It is called the Extinction Wing. Located in a dark corner of the Paris Museum of Natural History, it houses a haunting collection of species that have long vanished from the natural world. With biodiversity declining faster than at any time in human history, what size museum will future generations need?
We now face a sixth mass extinction, in which an estimated 1 million species are predicted to disappear. Does it matter? We survived the dodo’s demise and, though tragic, will the imminent extinction of the northern rhino really affect our lives?
It will. All living things on our planet depend on healthy and diverse ecosystems for air, water and nutritious food. These same ecosystems regulate the climate and provide the raw materials and resources on which our economies — and lives — depend. The annual global value of natural services each year is estimated to be US$125 trillion.
Yet, biodiversity loss and ecosystem collapse are among the biggest risks to economic prosperity and global development, according to the World Economic Forum.
For many, it is a matter of life or death. For all of us, it is an existential threat as far-reaching, complex and urgent as climate change.
The world’s failure to meet almost all of its biodiversity goals highlights how we have underestimated that threat. Humanity wonders at the natural world, but fails to value it.
We pollute ecosystems, exploit their resources with abandon and make them inhospitable.
Too often, we fixate on the threatened extinction of iconic species — the polar bears and koalas whose suffering makes headlines — while ignoring the vast range of organisms we might never see, but which are essential to sustaining the habitats that support and shelter all life, including us.
The most endangered ecosystems are wetlands, including freshwater rivers, lakes, paddies, marshes and peatlands, and saltwater estuaries, mangroves, coral reefs, seagrass beds and lagoons.
We have lost 87 percent of our wetlands in the past 300 years, and 35 percent since 1970. Today, they are disappearing faster than any other ecosystem — three times faster than even forests.
As they vanish, so does the life within them. More than 25 percent of wetland plants and animals — which comprise up to 40 percent of all the world’s species — are at risk of extinction, and stocks of other remaining species are declining rapidly.
The implications of this trend are sobering, given that wetlands are our most valuable ecosystem. Economically, they provide an estimated US$47 trillion worth of services annually and a livelihood for about 1 billion people.
More fundamentally, wetlands clean and store water. At a time when one in three people worldwide lacks access to safe drinking water and water-related conflict is on the rise, protecting these ecosystems saves lives.
It also saves money: Protecting a natural watershed providing clean water to New York City, for example, eliminated the need for a US$10 billion water-treatment plant that would have cost US$100 million per year to run.
Wetlands are also a major source of nutrition, including fish and rice — a staple food on which 3.5 billion people depend.

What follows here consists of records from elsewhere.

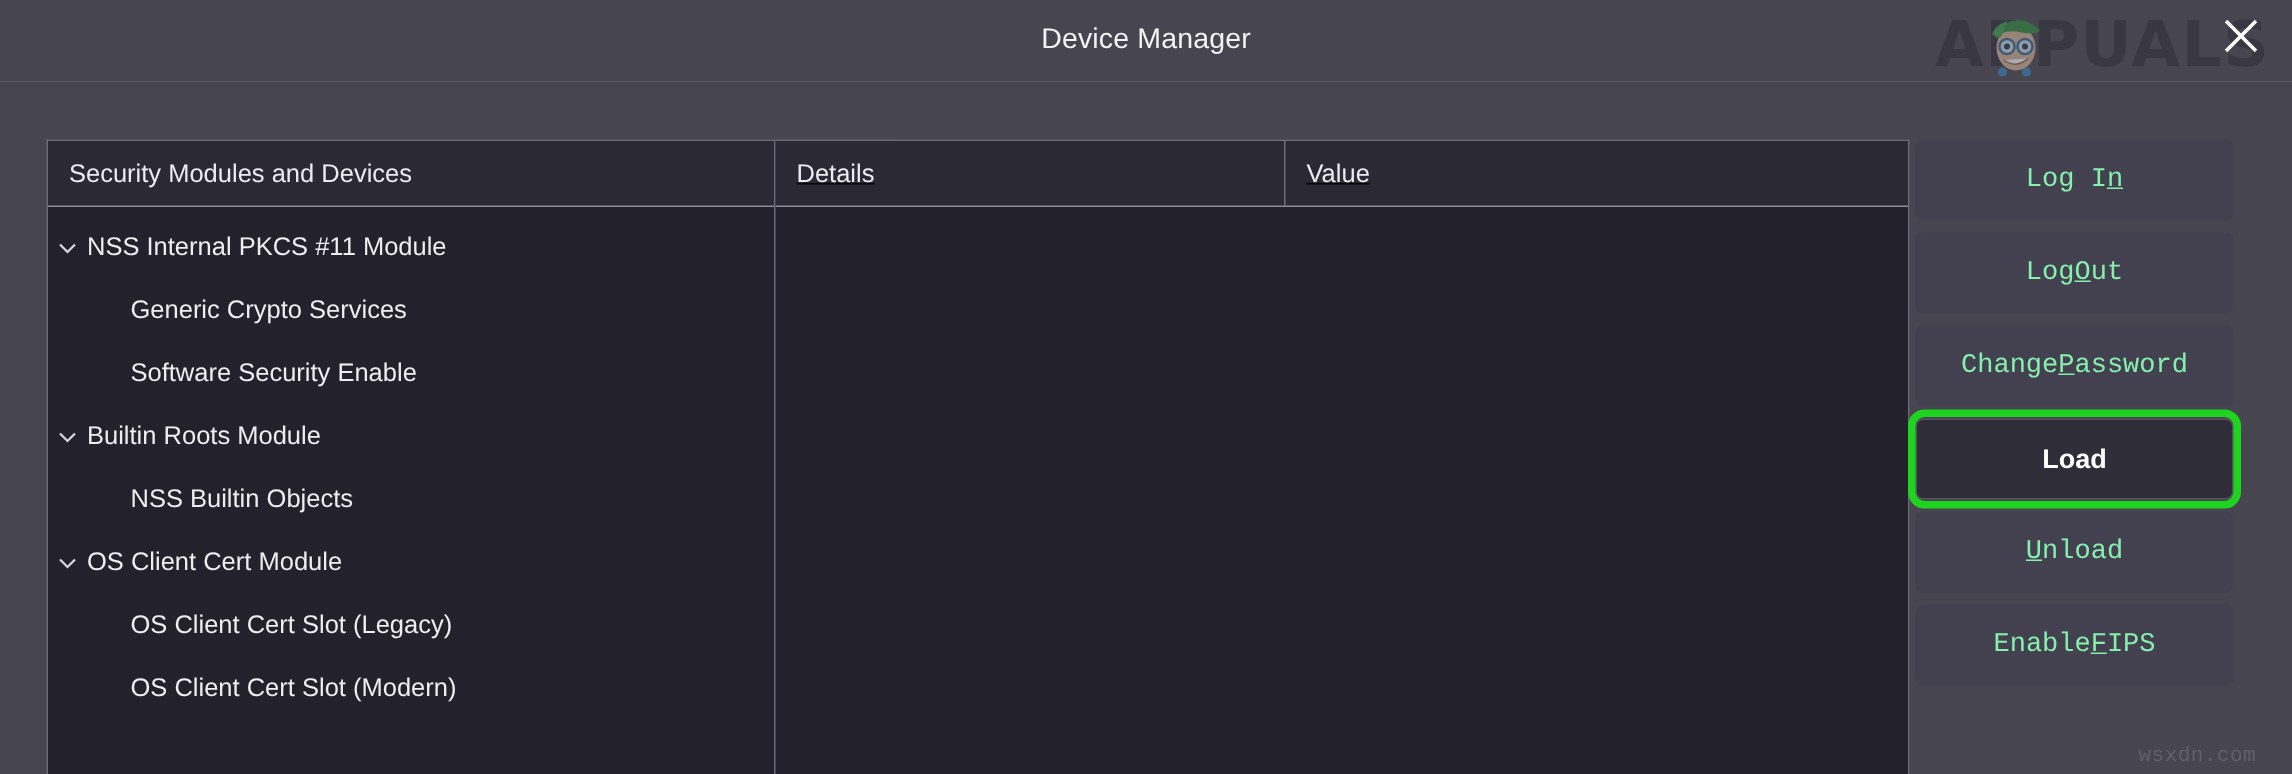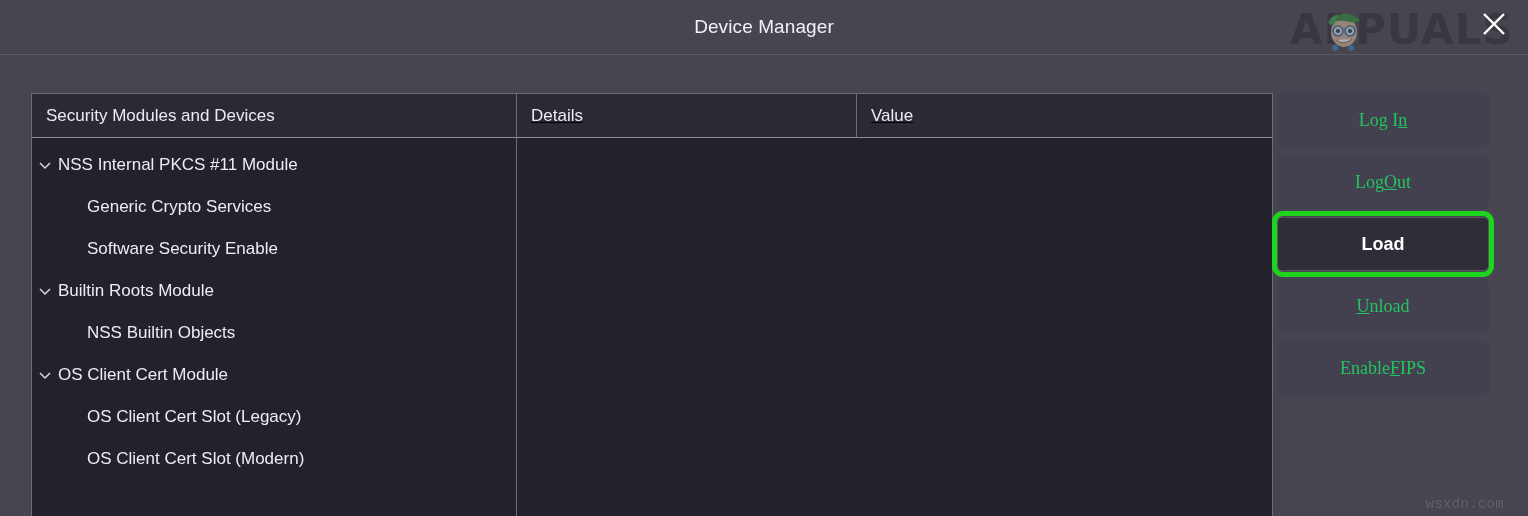--- a/index.html
+++ b/index.html
@@ -205,23 +205,23 @@
     top: 38px;
     width: 212px;
   }
   .btn {
     width: 212px;
     height: 54px;
     margin-bottom: 8px;
     border-radius: 5px;
     background: #434150;
     border: none;
-    color: #22c55e;
+    color: #86efac;
     font-size: 18px;
-    font-family: Liberation Serif, serif;
+    font-family: Liberation Mono, monospace;
     display: flex;
     align-items: center;
     justify-content: center;
     box-sizing: border-box;
     cursor: default;
     padding: 0;
   }
   .btn .ul { text-decoration: underline; }
 
   .btn-load-wrap {
@@ -382,20 +382,25 @@
           <span class="ul">n</span>
           <span></span>
       </button>
 
       <button class="btn" disabled="">
         <span>Log </span>
           <span class="ul">O</span>
           <span>ut</span>
       </button>
 
+      <button class="btn" disabled="">
+        <span>Change </span>
+          <span class="ul">P</span>
+          <span>assword</span>
+      </button>
 
       <div class="btn-load-wrap">
         <button class="btn-load">
           <span></span>
             <span class="ul">L</span>
             <span>oad</span>
         </button>
         <div class="btn-load-ring"></div>
       </div>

The world’s largest mangrove restoration in Senegal shows how conserving and restoring wetlands can be a valuable strategy to tackle hunger and poverty. The restoration led to increased biodiversity; higher rice yields; and increased fish, oyster and shrimp stocks. Along with improved food security, surplus catches continue to bring valuable income for villagers.
Wetlands are also among the planet’s most effective carbon sinks and thus play a central role in climate regulation. That is why some countries — such as Scotland and Denmark — have embarked on large-scale peatland restoration, with positive knock-on effects for wildlife.

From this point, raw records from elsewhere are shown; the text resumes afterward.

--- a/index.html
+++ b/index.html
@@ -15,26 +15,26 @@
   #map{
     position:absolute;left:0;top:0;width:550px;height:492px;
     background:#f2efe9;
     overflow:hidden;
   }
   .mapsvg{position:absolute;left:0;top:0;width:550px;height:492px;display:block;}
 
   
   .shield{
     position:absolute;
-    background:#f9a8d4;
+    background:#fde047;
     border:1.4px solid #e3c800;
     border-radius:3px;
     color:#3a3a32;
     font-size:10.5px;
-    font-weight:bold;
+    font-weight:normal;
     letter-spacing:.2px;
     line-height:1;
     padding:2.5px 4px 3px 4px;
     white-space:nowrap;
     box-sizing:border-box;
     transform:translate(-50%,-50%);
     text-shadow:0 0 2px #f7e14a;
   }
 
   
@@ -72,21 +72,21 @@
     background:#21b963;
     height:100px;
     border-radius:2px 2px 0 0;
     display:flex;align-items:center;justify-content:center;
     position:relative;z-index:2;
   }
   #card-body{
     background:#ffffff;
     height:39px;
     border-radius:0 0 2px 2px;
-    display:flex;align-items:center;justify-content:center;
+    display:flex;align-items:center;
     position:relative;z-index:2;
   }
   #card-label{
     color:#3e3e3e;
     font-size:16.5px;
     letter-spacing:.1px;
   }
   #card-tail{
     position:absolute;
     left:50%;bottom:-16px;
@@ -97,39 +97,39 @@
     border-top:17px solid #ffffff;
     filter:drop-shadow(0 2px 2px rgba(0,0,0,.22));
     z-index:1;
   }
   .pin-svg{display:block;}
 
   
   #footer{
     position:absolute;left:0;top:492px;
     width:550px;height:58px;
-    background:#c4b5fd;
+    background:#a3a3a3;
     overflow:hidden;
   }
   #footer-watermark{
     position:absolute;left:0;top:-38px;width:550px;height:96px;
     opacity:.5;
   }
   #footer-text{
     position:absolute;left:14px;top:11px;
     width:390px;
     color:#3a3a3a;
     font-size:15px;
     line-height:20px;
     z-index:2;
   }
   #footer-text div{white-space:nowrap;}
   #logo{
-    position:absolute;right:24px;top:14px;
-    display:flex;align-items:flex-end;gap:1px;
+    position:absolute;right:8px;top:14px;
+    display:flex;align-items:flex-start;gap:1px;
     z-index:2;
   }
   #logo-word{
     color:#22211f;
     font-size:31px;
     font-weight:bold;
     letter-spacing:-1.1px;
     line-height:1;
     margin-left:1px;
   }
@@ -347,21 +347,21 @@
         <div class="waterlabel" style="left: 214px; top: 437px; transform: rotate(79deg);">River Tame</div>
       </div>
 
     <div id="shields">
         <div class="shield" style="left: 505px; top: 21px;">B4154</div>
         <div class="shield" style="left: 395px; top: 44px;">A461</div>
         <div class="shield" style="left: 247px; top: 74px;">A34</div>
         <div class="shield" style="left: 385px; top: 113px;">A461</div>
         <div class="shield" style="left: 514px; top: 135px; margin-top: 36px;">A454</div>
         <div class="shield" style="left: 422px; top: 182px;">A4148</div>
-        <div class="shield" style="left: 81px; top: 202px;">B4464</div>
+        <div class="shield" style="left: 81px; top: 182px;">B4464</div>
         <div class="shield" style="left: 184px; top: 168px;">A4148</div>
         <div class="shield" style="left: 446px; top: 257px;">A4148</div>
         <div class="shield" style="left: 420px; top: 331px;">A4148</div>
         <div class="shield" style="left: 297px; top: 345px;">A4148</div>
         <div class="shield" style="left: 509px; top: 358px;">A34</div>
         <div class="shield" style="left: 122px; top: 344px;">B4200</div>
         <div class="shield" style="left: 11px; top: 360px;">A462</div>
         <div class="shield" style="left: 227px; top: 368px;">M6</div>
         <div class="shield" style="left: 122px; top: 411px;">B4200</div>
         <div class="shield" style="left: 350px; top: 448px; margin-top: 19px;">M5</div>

However, despite the clear evidence, wetlands are largely sidelined in national and global policymaking.
To redress this anomaly, the parties to the UN Convention on Biological Diversity would this year adopt an ambitious global road map to avoid mass species extinction while redefining a future where humans genuinely live in harmony with nature.
Proposed goals — including zero net loss and integrity of ecosystems by 2030 and a 20 percent increase in that area by 2050 — are essential.

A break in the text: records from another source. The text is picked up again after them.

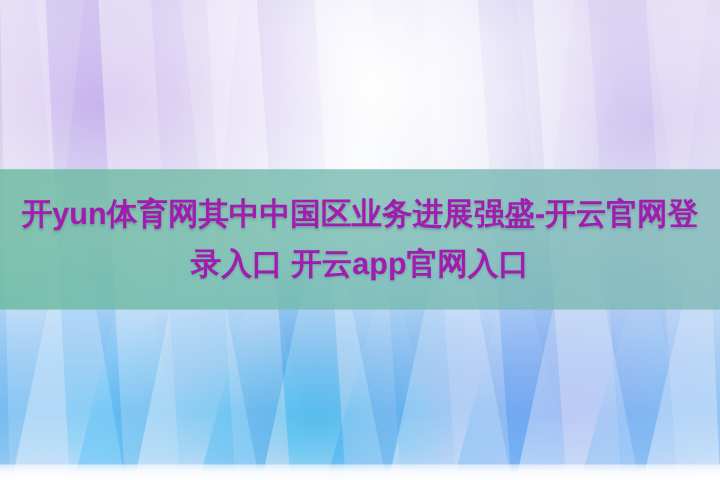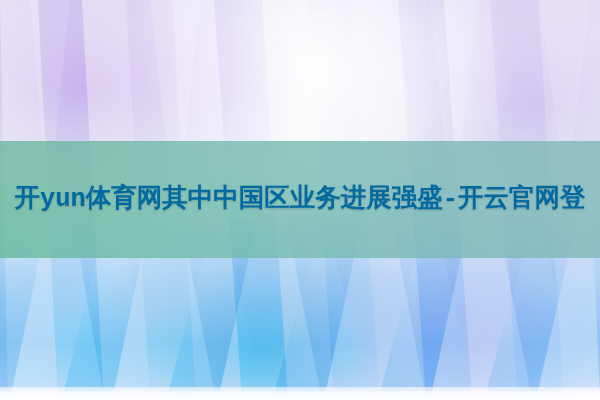--- a/index.html
+++ b/index.html
@@ -82,28 +82,27 @@
     position: absolute;
     left: 0;
     top: 141px;
     width: 600px;
     height: 117px;
     display: flex;
     flex-direction: column;
     align-items: center;
     justify-content: center;
     text-align: center;
-    color: #0369a1;
+    color: #a21caf;
     font-weight: bold;
     font-size: 25.5px;
     line-height: 41px;
     letter-spacing: 0px;
     white-space: nowrap;
     text-shadow: 0 1px 2px rgba(40,80,80,0.28);
-    font-family: Liberation Mono, monospace;
   }
   #headline .line { display: block; }
   #headline .line-1 { font-size: 25.5px; }
   #headline .line-2 { font-size: 25.5px; }
 </style>
 </head>
 <body>
 
 <div id="banner">
 
@@ -169,17 +168,18 @@
     <polygon points="150,0 200,0 176,230" fill="#ffffff" fill-opacity="0.30"></polygon>
     <polygon points="290,0 340,0 314,200" fill="#ffffff" fill-opacity="0.26"></polygon>
     <polygon points="430,0 478,0 452,220" fill="#ffffff" fill-opacity="0.24"></polygon>
     <polygon points="540,0 590,0 566,200" fill="#ffffff" fill-opacity="0.20"></polygon>
   </svg>
 
   <div id="text-band"></div>
 
   <div id="headline">
     <span class="line line-1">开yun体育网其中中国区业务进展强盛-开云官网登</span>
+    <span class="line line-2">录入口 开云app官网入口</span>
   </div>
 
   <div id="bottom-strip"></div>
 
 </div>
 
 </body></html>

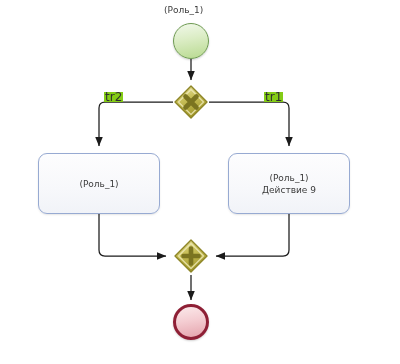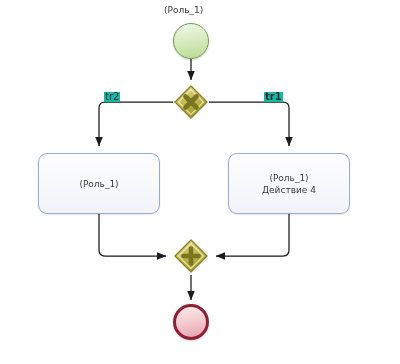--- a/index.html
+++ b/index.html
@@ -84,25 +84,25 @@
   
   .label {
     position: absolute;
     font-size: 9px;
     line-height: 11px;
     color: #3b3b3b;
     white-space: nowrap;
   }
   .flow-label {
     position: absolute;
-    font-size: 10px;
+    font-size: 12px;
     line-height: 10px;
     color: #2f2f2f;
     white-space: nowrap;
-    background: #14b8a6;
+    background: #84cc16;
     padding: 0 1px;
   }
 </style>
 </head>
 <body>
 
 <div id="canvas">
 
   <svg class="layer" viewBox="0 0 400 364">
     <defs>
@@ -140,29 +140,29 @@
       <path d="M17,1 L33,17 L17,33 L1,17 Z" fill="url(#gwgrad1)" stroke="#8d8526" stroke-width="1.4" stroke-linejoin="round"></path>
       <path d="M17,4.5 L29.5,17 L17,29.5 L4.5,17 Z" fill="none" stroke="#efeab8" stroke-width="1.1" stroke-linejoin="round" opacity="0.85"></path>
       <g>
         <path d="M11.5,11.5 L22.5,22.5 M22.5,11.5 L11.5,22.5" stroke="#7b7420" stroke-width="4.6" stroke-linecap="round"></path>
       </g>
     </svg>
   </div>
 
   <div class="flow-label" style="left:104px; top:92px;">tr2</div>
 
-  <div class="flow-label" style="left:264px; top:92px;font-weight:bold;">tr1</div>
+  <div class="flow-label" style="left:264px; top:92px;">tr1</div>
 
   <div class="node task" style="left:38px; top:153px;">
     <div class="ln">(Роль_1)</div>
   </div>
 
   <div class="node task" style="left:228px; top:153px;">
     <div class="ln">(Роль_1)</div>
-    <div class="ln">Действие 4</div>
+    <div class="ln">Действие 9</div>
   </div>
 
   <div class="node gateway" style="left:174px; top:239px;">
     <svg width="34" height="34" viewBox="0 0 34 34">
       <defs>
         <linearGradient id="gwgrad2" x1="0" y1="0" x2="0.35" y2="1">
           <stop offset="0%" stop-color="#e8e3a8"></stop>
           <stop offset="45%" stop-color="#c9c05a"></stop>
           <stop offset="100%" stop-color="#a39a2c"></stop>
         </linearGradient>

This is a critical opportunity to embed specific, measurable targets for protecting wetlands, and it must not be lost.
Commitments already exist to protect and better manage wetland biodiversity, such as the Ramsar Convention on Wetlands.
However, mainstreaming wetlands’ compelling role in global and national solutions concerning biodiversity would provide the impetus for the transformative action needed.
It would also help deliver multiple international goals on climate change and sustainable development.
Future generations should not have to wander around vast extinction museums imagining lost worlds and mourning missed opportunities.
They should not have to struggle to access the vital natural services that our planet is supposed to be able to provide.
Unless we take urgent action to curb the next mass extinction, that will be the future that awaits them.
Martha Rojas Urrego is secretary-general of the Ramsar Convention on Wetlands.